The combination of the Aib substitutions (which resist peptidase cleavage) and albumin-anchoring acylation is what converts a peptide that would otherwise clear within hours into one with a multi-day half-life.
For how this pharmacokinetic profile maps onto experimental dosing schedules, see the retatrutide dosing protocol reference. Note that no precise terminal half-life value is asserted here; "approximately six days" is the appropriate level of precision for a molecule still under investigation.
How the Structure Maps to the Triple-Agonist Mechanism
Retatrutide is a balanced triple agonist, meaning a single molecule activates three distinct class B G-protein-coupled receptors. The 39-residue backbone is engineered so that overlapping pharmacophores can each dock into a different receptor, producing a combined incretin-and-glucagon signal that no native hormone delivers alone.
- GLP-1 receptor (GLP-1R) — incretin signalling that drives glucose-dependent insulin secretion and satiety. See GLP-1 explained.

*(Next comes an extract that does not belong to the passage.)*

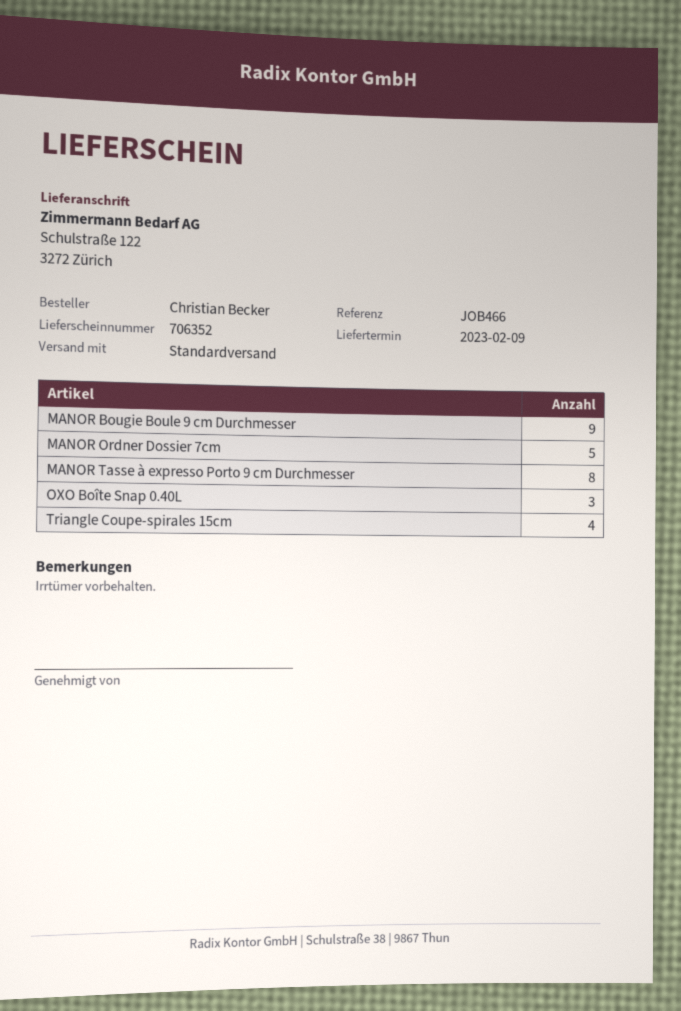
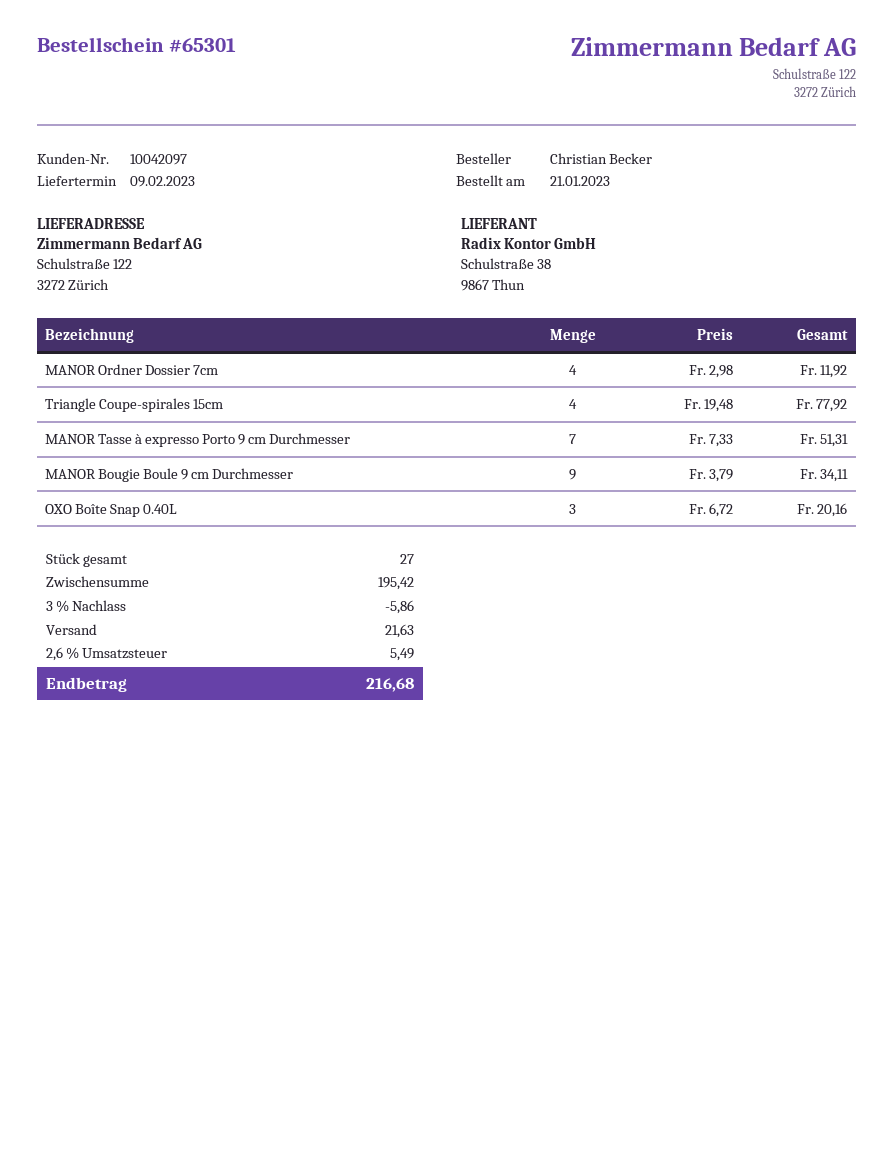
MANOR Ordner Dossier 7cm: 5 -> 4
MANOR Tasse à expresso Porto 9 cm Durchmesser: 8 -> 7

- GIP receptor (GIPR) — the second incretin axis, contributing to insulin secretion and metabolic signalling. See GIP receptor explained.
- Glucagon receptor (GCGR) — agonism here is associated with increased energy expenditure. See glucagon receptor explained.
In broad terms, the GLP-1 and GIP incretin actions support insulin secretion and satiety signalling, while the glucagon-receptor component adds an energy-expenditure dimension. The non-natural residues (Aib at 2 and 20, alpha-methyl-L-leucine at 13) and the C-terminal amide help tune both receptor engagement and stability, so that the same molecule can hold a balanced affinity across all three targets. Receptor and ligand annotations for retatrutide are catalogued in the IUPHAR/BPS Guide to Pharmacology and ChEMBL.